I forget which is the weaker one. 

But both work the same way in that they rust the metal immeriately by warming the surface and then applying it. 

Then right into the boiling water tank or now many use a steam set up.
This is made with Potassium Chlorate & Iron Nitrate as the primary rusting chemicals.
Old solns for Express Bluing/Browning are the ones that often had Mercury Bichloride in them
(Herter's Belgian Blue was a very popular one. 'Bakers Formula' another. They all were applied the same way.)

Potassium Chlorate will certainly do the job though w/o the dangers of Merc left behind in the carding dust around the shop and home. It's a HD oxidizer all by itself.

Mark Lee's #3 is a Slow Rust formula.
I do not know what they use for it. 
Laurel Mtn is a Slow Rust soln and it has Ferric Nitrate (Iron Nitrate) in it. A little Nitric acid and Copper Sulfate.

Slow rust needs time to for the parts to rust. A couple hrs to a day depending on the temp/humidity,etc. Applied to room temp parts. No warming of the parts for application.

Lots of people starting out get confused when Rust Bluing is mentioned and the type of method is not.
The techniques are different for application as are the formulas needed for each.

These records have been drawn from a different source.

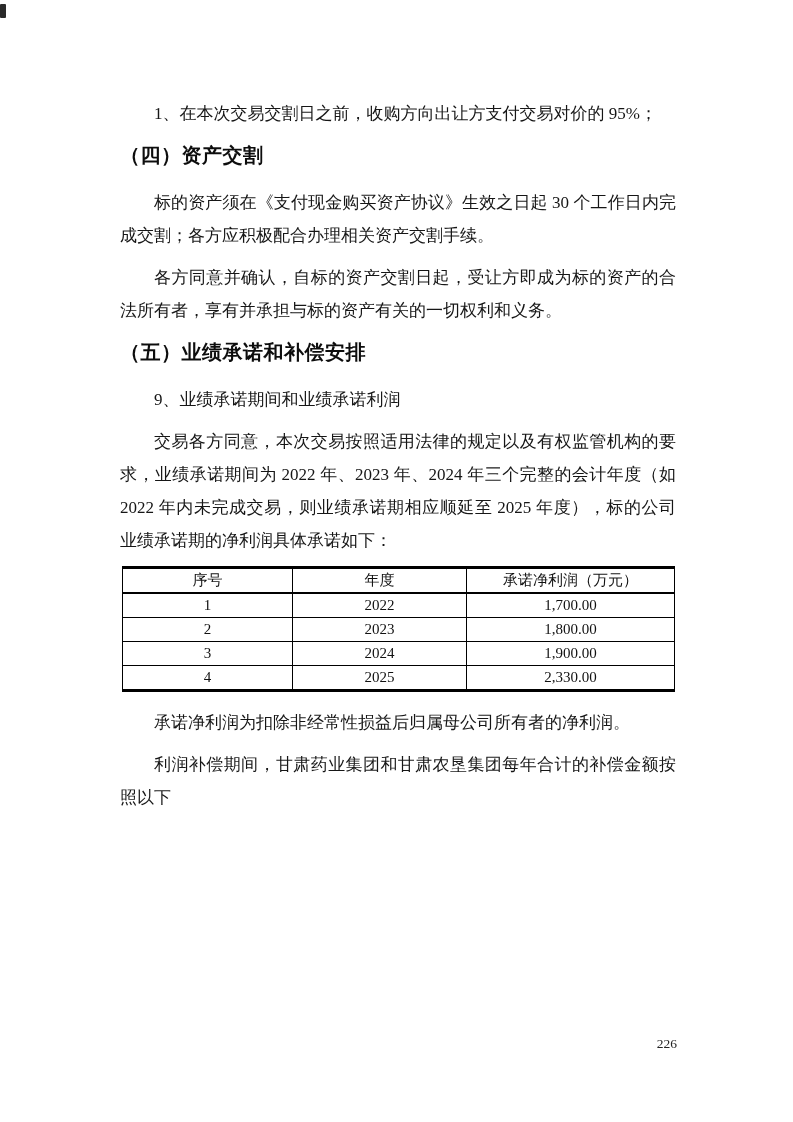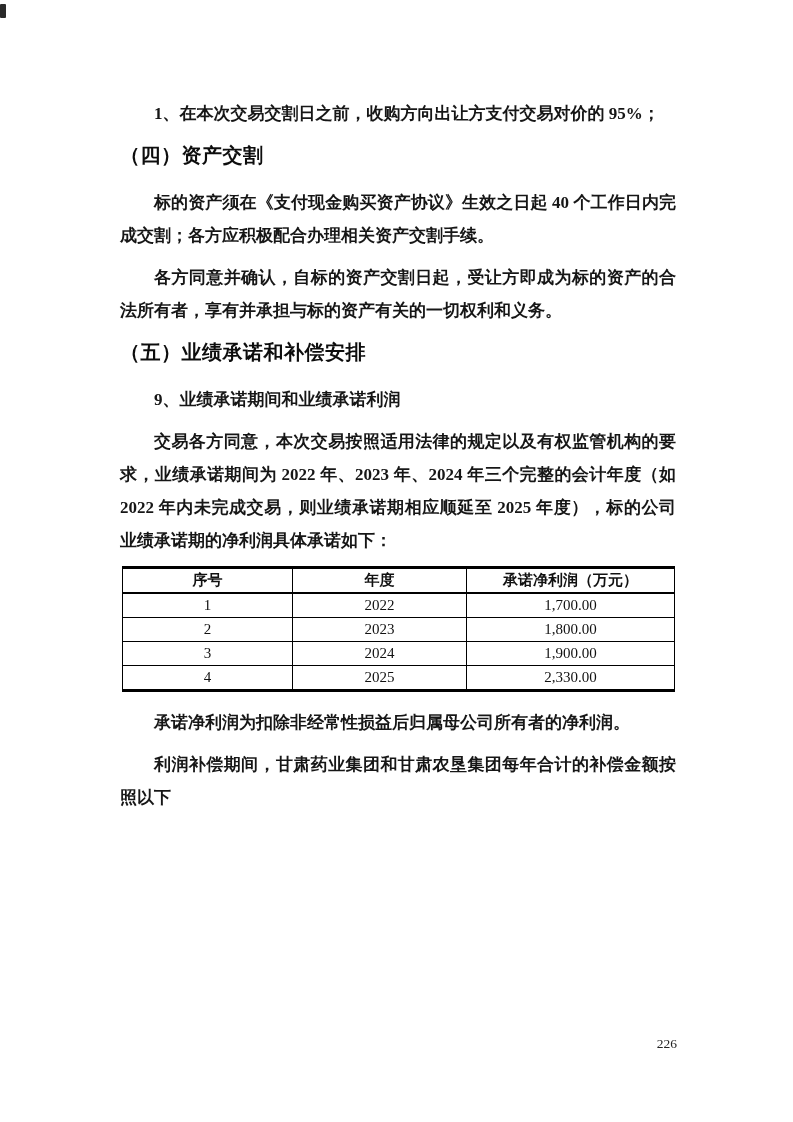--- a/index.html
+++ b/index.html
@@ -36,42 +36,41 @@
     margin: 12px 0 18px 0;
   }
   h2.sec-heading.first { margin-top: 0; }
   p.body-para {
     font-size: 17px;
     line-height: 33px;
     margin: 0 0 9px 0;
     text-align: justify;
     text-indent: 2em;
     word-break: break-all;
-    font-weight: bold;
   }
   table.commit-table {
     table-layout: fixed;
     border-collapse: collapse;
     width: 552px;
     margin: 2px 0 14px 2px;
     border-top: 3px solid #000;
     border-bottom: 3px solid #000;
   }
   table.commit-table th,
   table.commit-table td {
     border: 1px solid #000;
     text-align: center;
     vertical-align: middle;
     font-size: 15px;
     line-height: 21px;
     padding: 1px 2px;
     color: #111;
   }
   table.commit-table th {
-    font-weight: bold;
+    font-weight: normal;
     border-bottom: 2px solid #000;
   }
   .page-number {
     position: absolute;
     top: 1036px;
     right: 116px;
     font-size: 13.5px;
     color: #222;
   }
 </style>
@@ -82,21 +81,21 @@
   <div class="scan-artifact"></div>
 
   <div class="content">
 
     <section>
       <p class="body-para">1、在本次交易交割日之前，收购方向出让方支付交易对价的 95%；</p>
     </section>
 
     <section>
       <h2 class="sec-heading">（四）资产交割</h2>
-      <p class="body-para">标的资产须在《支付现金购买资产协议》生效之日起 40 个工作日内完成交割；各方应积极配合办理相关资产交割手续。</p>
+      <p class="body-para">标的资产须在《支付现金购买资产协议》生效之日起 30 个工作日内完成交割；各方应积极配合办理相关资产交割手续。</p>
       <p class="body-para">各方同意并确认，自标的资产交割日起，受让方即成为标的资产的合法所有者，享有并承担与标的资产有关的一切权利和义务。</p>
     </section>
 
     <section>
       <h2 class="sec-heading">（五）业绩承诺和补偿安排</h2>
       <p class="body-para">9、业绩承诺期间和业绩承诺利润</p>
       <p class="body-para">交易各方同意，本次交易按照适用法律的规定以及有权监管机构的要求，业绩承诺期间为 2022 年、2023 年、2024 年三个完整的会计年度（如 2022 年内未完成交易，则业绩承诺期相应顺延至 2025 年度），标的公司业绩承诺期的净利润具体承诺如下：</p>
 
       <table class="commit-table">
         <colgroup>

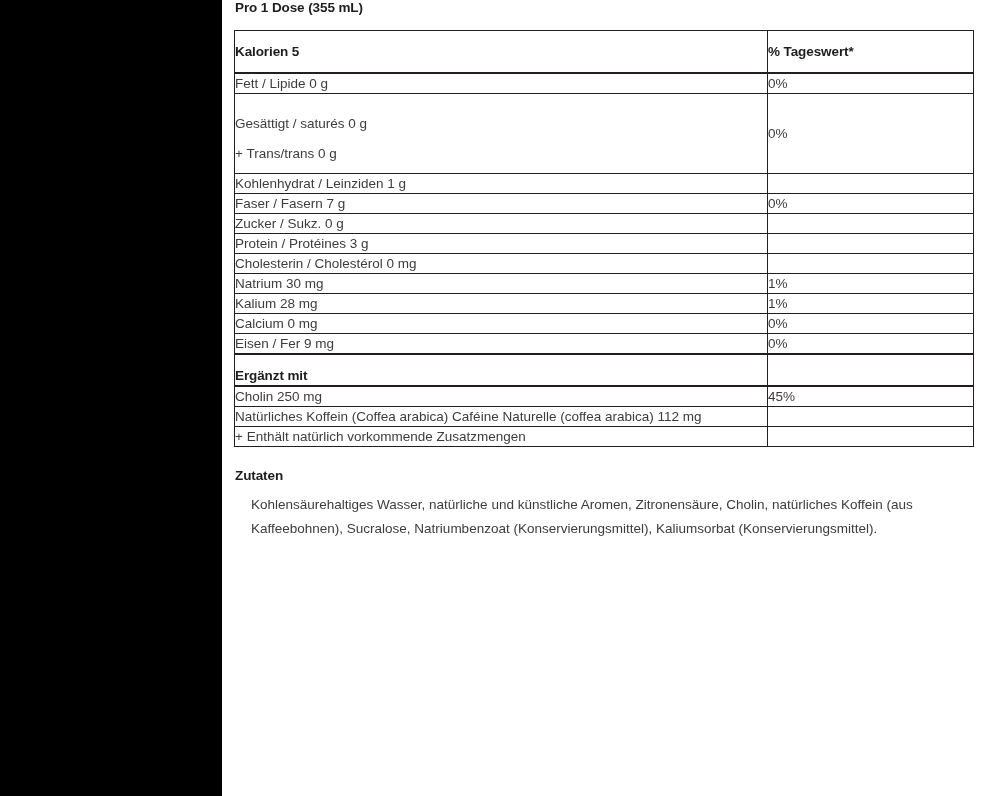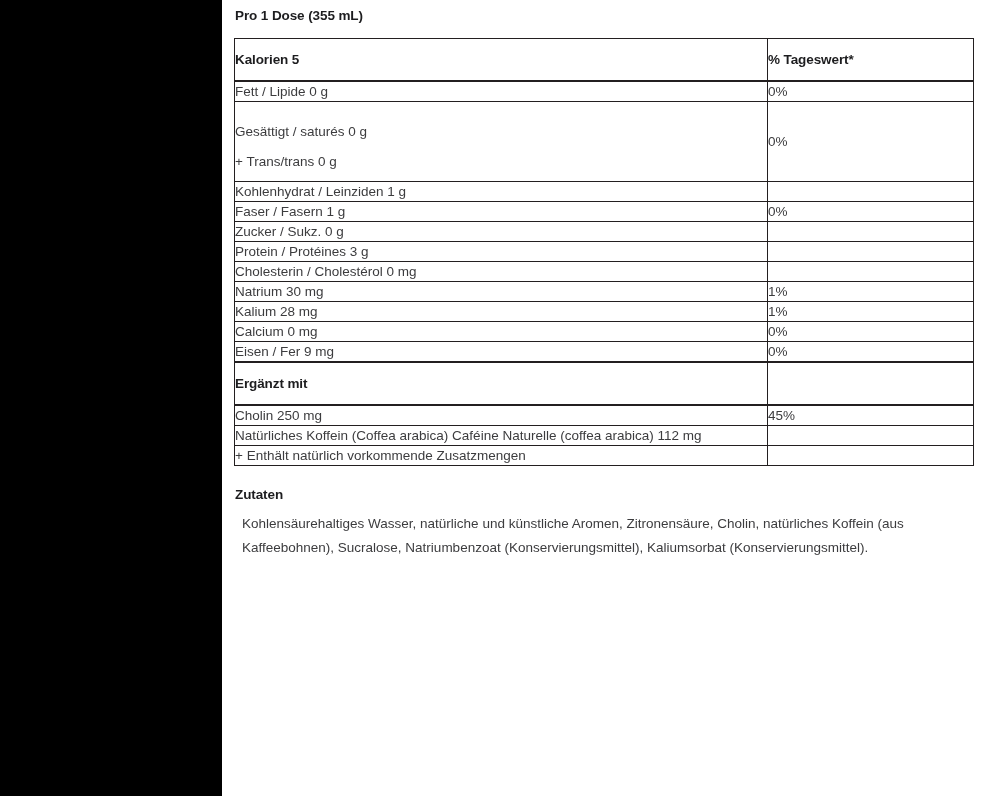--- a/index.html
+++ b/index.html
@@ -35,21 +35,21 @@
     top: 0;
     width: 740px;
     height: 796px;
     background: #ffffff;
   }
   .serving-heading {
     font-size: 13.5px;
     font-weight: bold;
     color: #1d1d1f;
     letter-spacing: -0.1px;
-    padding-top: 8px;
+    padding-top: 0;
     padding-bottom: 0;
     line-height: 16px;
     margin-left: 1px;
   }
   table.nutrition {
     border-collapse: collapse;
     width: 739px;
     margin-top: 14px;
     table-layout: fixed;
   }
@@ -84,21 +84,20 @@
   tr.section-row td {
     font-weight: bold;
     color: #1d1d1f;
     border-top-width: 2px;
     border-bottom-width: 2px;
     letter-spacing: -0.1px;
   }
   tr.section-row td.label-col,
   tr.section-row td.value-col {
     padding-top: 11px;
-    padding-bottom: 11px;
   }
   tr.multiline-row td.label-col,
   tr.multiline-row td.value-col {
     padding-top: 9px;
     padding-bottom: 10px;
   }
   .line2 { display: block; margin-top: 11px; }
   .ingredients-heading {
     font-size: 13.5px;
     font-weight: bold;
@@ -107,21 +106,21 @@
     margin-top: 20px;
     line-height: 17px;
     margin-left: 1px;
   }
   .ingredients-body {
     font-size: 13.5px;
     color: #3c3c3e;
     line-height: 24px;
     margin-top: 9px;
     width: 700px;
-    margin-left: 8px;
+    margin-left: 17px;
   }
 </style>
 </head>
 <body>
 
 <div class="page">
 
   <div class="black-rail"></div>
 
   <div class="content">
@@ -148,21 +147,21 @@
           </td>
           <td class="value-col">0%</td>
         </tr>
 
         <tr>
           <td class="label-col">Kohlenhydrat / Leinziden 1 g</td>
           <td class="value-col"></td>
         </tr>
 
         <tr>
-          <td class="label-col">Faser / Fasern 1 g</td>
+          <td class="label-col">Faser / Fasern 7 g</td>
           <td class="value-col">0%</td>
         </tr>
 
         <tr>
           <td class="label-col">Zucker / Sukz. 0 g</td>
           <td class="value-col"></td>
         </tr>
 
         <tr>
           <td class="label-col">Protein / Protéines 3 g</td>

I do both and have for about 50yrs or more.
LaurelMtn for Slow Rust and Mark Lees #1 for Express.
Both have available in them the ability to produce slightly different characteristics. 
Both will produce a ''blued finish'. Many times that criteria is all that is needed and is good enough.

But often one or the other can be chosen & used along with careful polishing and different application techniques to produce a finish and final look needed for a specific project. Restoration work done right requires it.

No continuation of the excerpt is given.